Local Artist Mounts Multi-Media Installation in ‘The Closet’, a new art space at Brooks House Atrium
Norton Garber’s “Ways to Strength and Beauty” (Wege zu Kraft und Schönheit) a multi media, site specific installation, will open for three weeks from May 6 through May 22, 2016 in The Closet @ Brooks House Atrium, a new and unique art spot in the heart of Downtown Brattleboro.
Garber chose this modest and intimate space for the challenge of transforming it with a complex web of moving sound and light images. Major elements include: a kinetic sound sculpture, a 1925 German silent film, toy soldiers, video game sounds and shadows which surround the viewer. Six discrete sound/light pieces, both spontaneous and composed, subtly and continunuously change to create a new, fertile environment which transcends any individual element. Images evoke historical and contemporary issues.
Garber’s work with sound recordings and video began in the ’70s when the work of improvisational artists like John Cage, Cecil Taylor and Anna Halprin inspired him to shift his attention from classical music to ambient sound and free improvisation. Along with this shift to more experimental music, Garber began incorporating dance movement, painting, and projected images. Eventually, this work grew into the more formal, multi-media installations Garber creates today.
In the past few years his audio work with ambient and sampled sound has been presented in collaborations with fellow Vermont improvisors in NewYork City (Spectrum, Muchmores) and Vermont (Vermont Jazz Center, 118 Elliot (chronicexpression.bandcamp.com). Recently, Garber and local musician Lex Taylor, have begun a series of jam sessions for teens at the Brattleboro Boys and Girls Club.
Garber said his work for many years as a child psychiatrist influenced some of his choices in this exhibit. “Working with children in the playroom involved play and toys, so I felt on familiar ground bringing them with me into the studio.” A background in neuropsychology led him to develop a series of hands-on workshops for learning impaired teens to help them understand their individual learning styles.
Just as listening and opening to new sounds and new connections prevails in improvisational music, Garber sees the elements which end up in his compositions to be “found, or stumbled into”. His last work The person you are trying to reach…(2014) presented at Brattleboro’s Center for Digital Arts, began with overheard apocalyptic rantings of a street prophet on a Manhattan corner.
A similar random event inspired “Ways to Strength and Beauty.” “I was looking for a black & white, Japanese silent movie I could pair with Tayu chanting of Bunraku puppet theater bouncing around in my head following a recent trip to Japan. Unexpectedly, the German film Ways to Strength and Beauty”(1925) popped up. I decided to run with it.” Garber says that sometimes it is only towards the end of making a new piece that it begins to make sense to him.

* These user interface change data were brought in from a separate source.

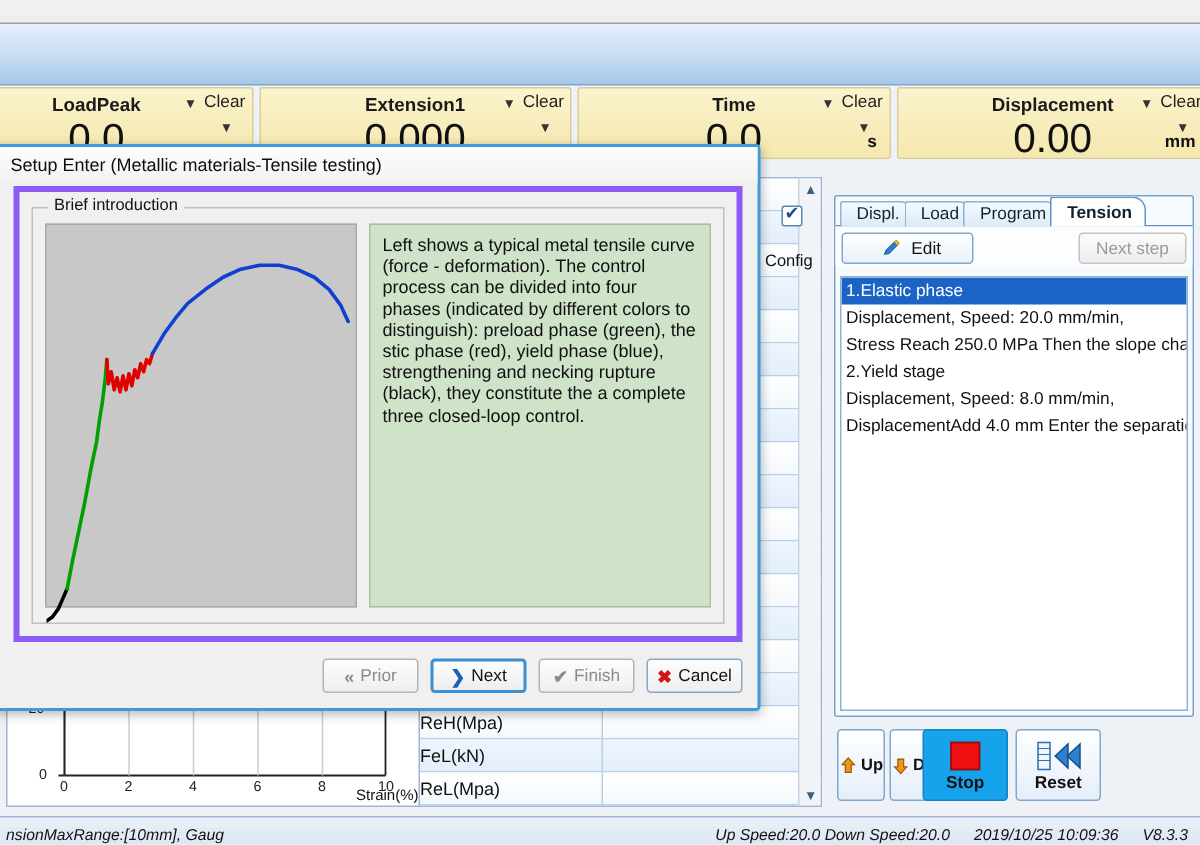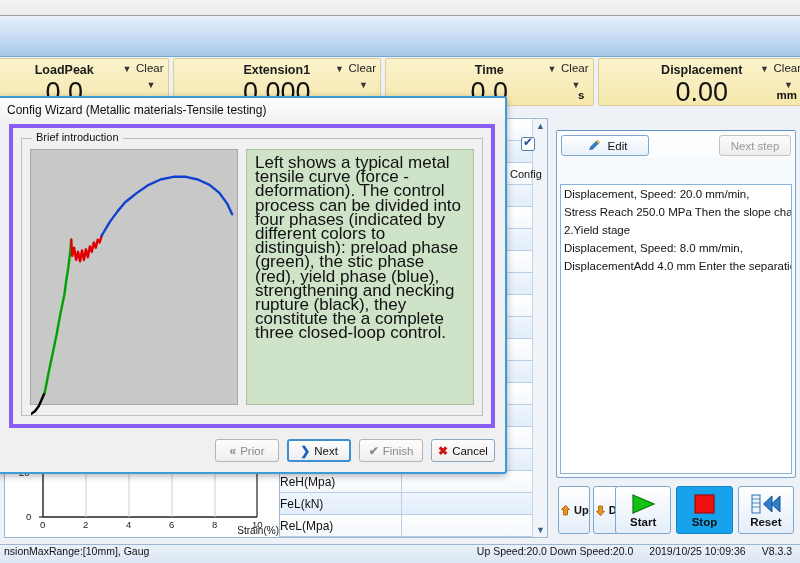"Config Wizard (Metallic" div.dlg-title { text: Config Wizard -> Setup Enter }
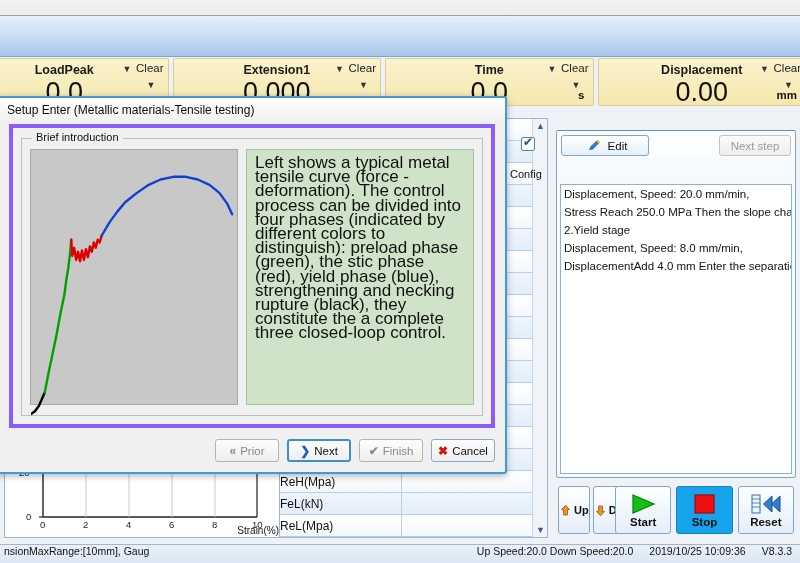"Displ." div.tabs { html: none -> <div> <div><span>Displ.</span></div> <div><span>Load</span></div> <div><span>Program</span></div> <div><span>Tension</span></div> </div> }
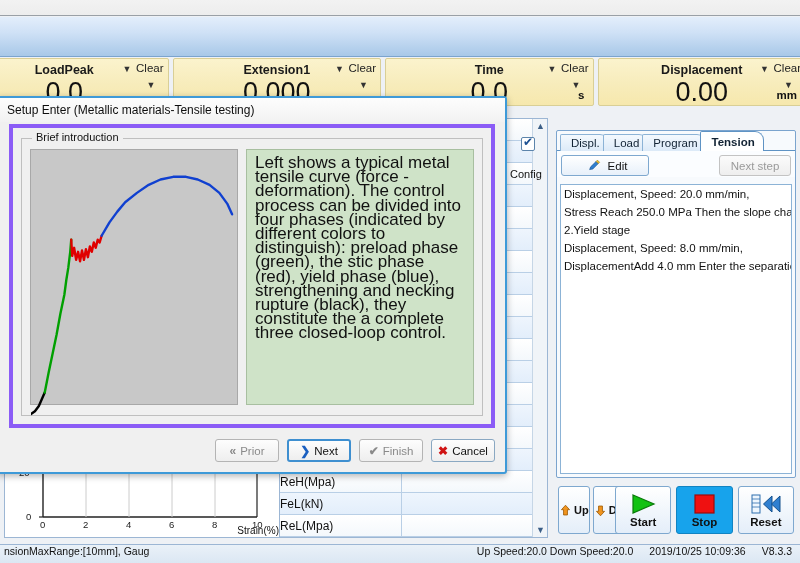"Left shows a typical metal" .info-box { font-size: 17px -> 12px }
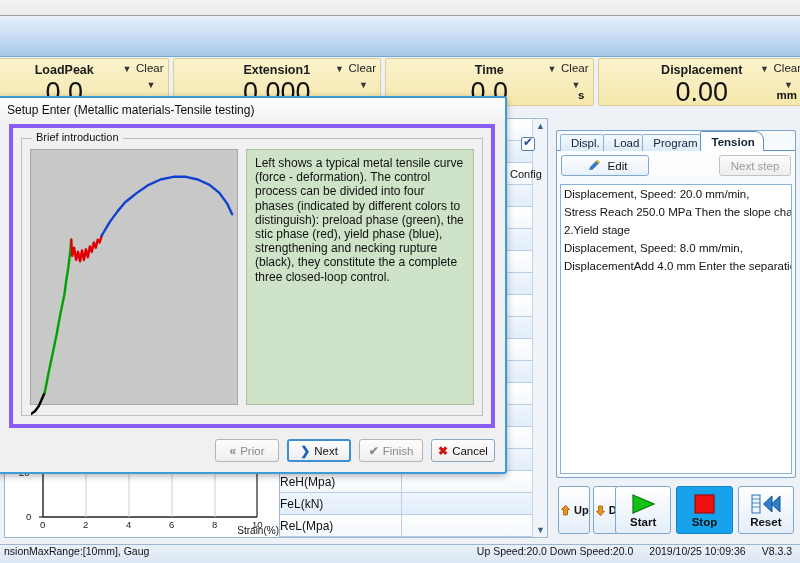"1.Elastic phase" div.phase-item { html: none -> <div>1.Elastic phase</div> }
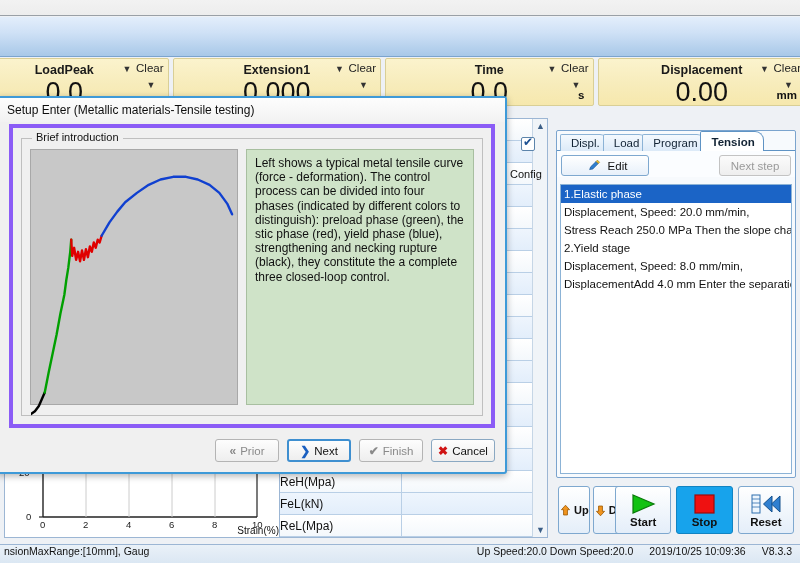"Start" div.bigbtn { html: <div> <svg> <path></path> </svg> <span>Start</span> </div> -> none }
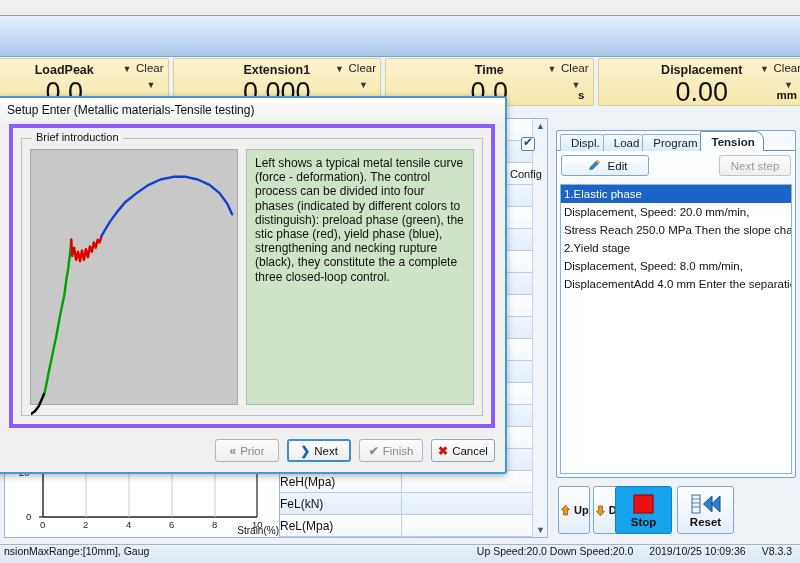"nsionMaxRange:[10mm], Gaug" .statusbar { align-items: flex-start -> flex-end; font-style: none -> italic }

Commenting on Garber’s work, the digital artist Michel Moyse says: “Norton combines contemporary techniques of media, installation and performance through sensibilities that engage – as all good work does – the heart and mind in delightful, mysterious and profound ways.”
The installation is available for public viewing over three weekends:
Friday May 6 from 6 to 8:30 pm; Sat / Sun May 7 / 8 from 12 to 2 pm, (featured as part of Arts Council of Windham County’s ARTstravaganza Weekend);
Friday May 13 from 5 to 7 pm; Sat/ Sun May 14 / 15 from 12 to 2 pm;
Friday May 20 from 5 to 7 pm; Sat/ Sun May 21 / 22 from 12 to 2 pm.